§ **Exercise**
Pull every line of the entries that has the word "EDITOR".

§ **Data records**
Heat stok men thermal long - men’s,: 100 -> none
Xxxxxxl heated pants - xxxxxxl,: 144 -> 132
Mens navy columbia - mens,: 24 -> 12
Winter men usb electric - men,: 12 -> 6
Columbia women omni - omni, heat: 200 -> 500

==

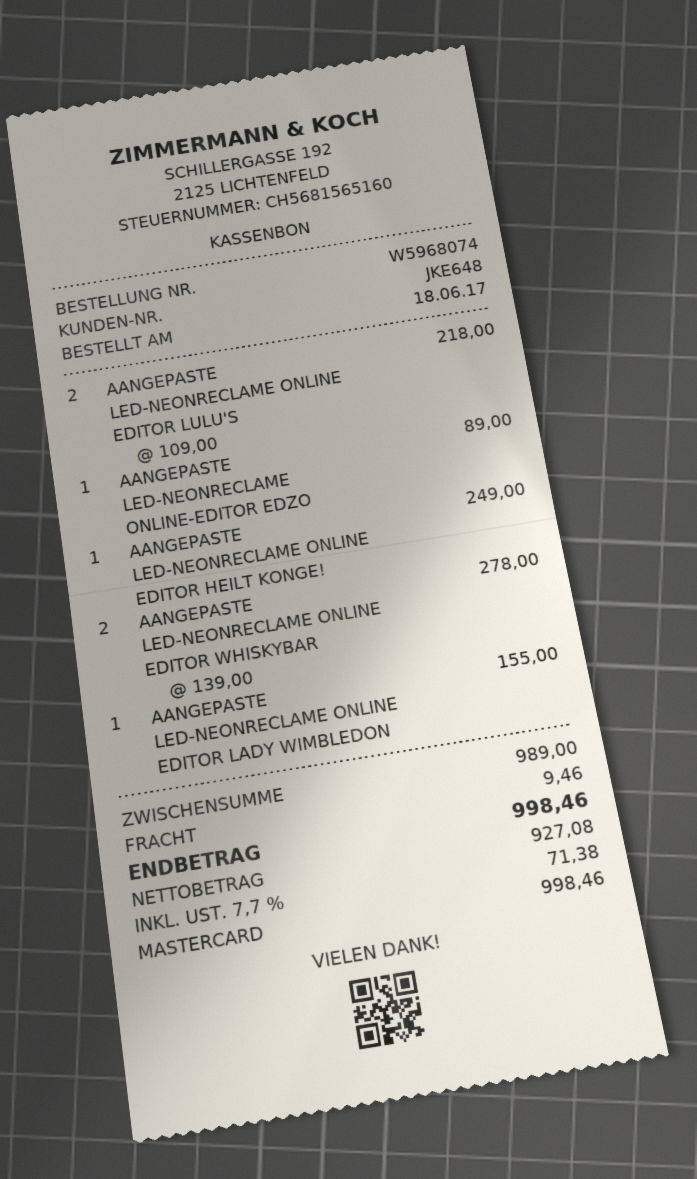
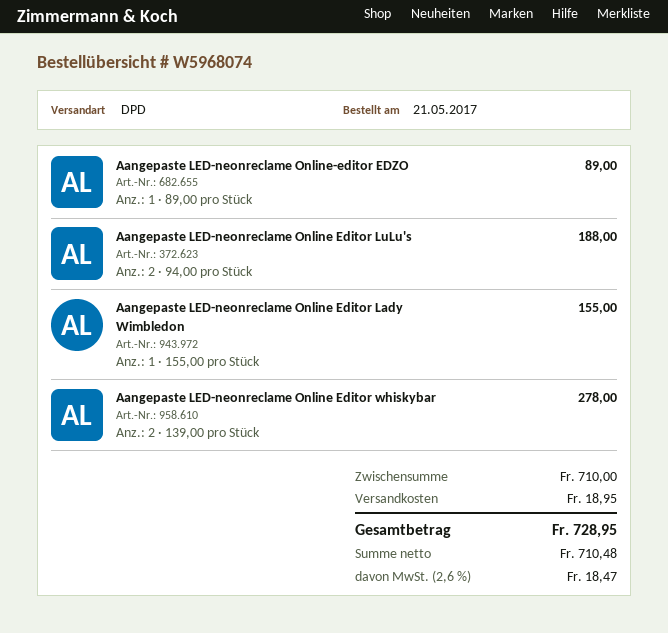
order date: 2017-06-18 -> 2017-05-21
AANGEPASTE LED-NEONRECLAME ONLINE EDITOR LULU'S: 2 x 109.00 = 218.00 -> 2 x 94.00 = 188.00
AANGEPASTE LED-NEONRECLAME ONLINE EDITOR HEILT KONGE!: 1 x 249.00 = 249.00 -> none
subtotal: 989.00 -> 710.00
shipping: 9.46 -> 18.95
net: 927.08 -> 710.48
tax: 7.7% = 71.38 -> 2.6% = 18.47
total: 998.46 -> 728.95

§ **Exercise output**
AANGEPASTE LED-NEONRECLAME ONLINE EDITOR LULU'S: 2 x 109.00 = 218.00 -> 2 x 94.00 = 188.00
AANGEPASTE LED-NEONRECLAME ONLINE EDITOR HEILT KONGE!: 1 x 249.00 = 249.00 -> none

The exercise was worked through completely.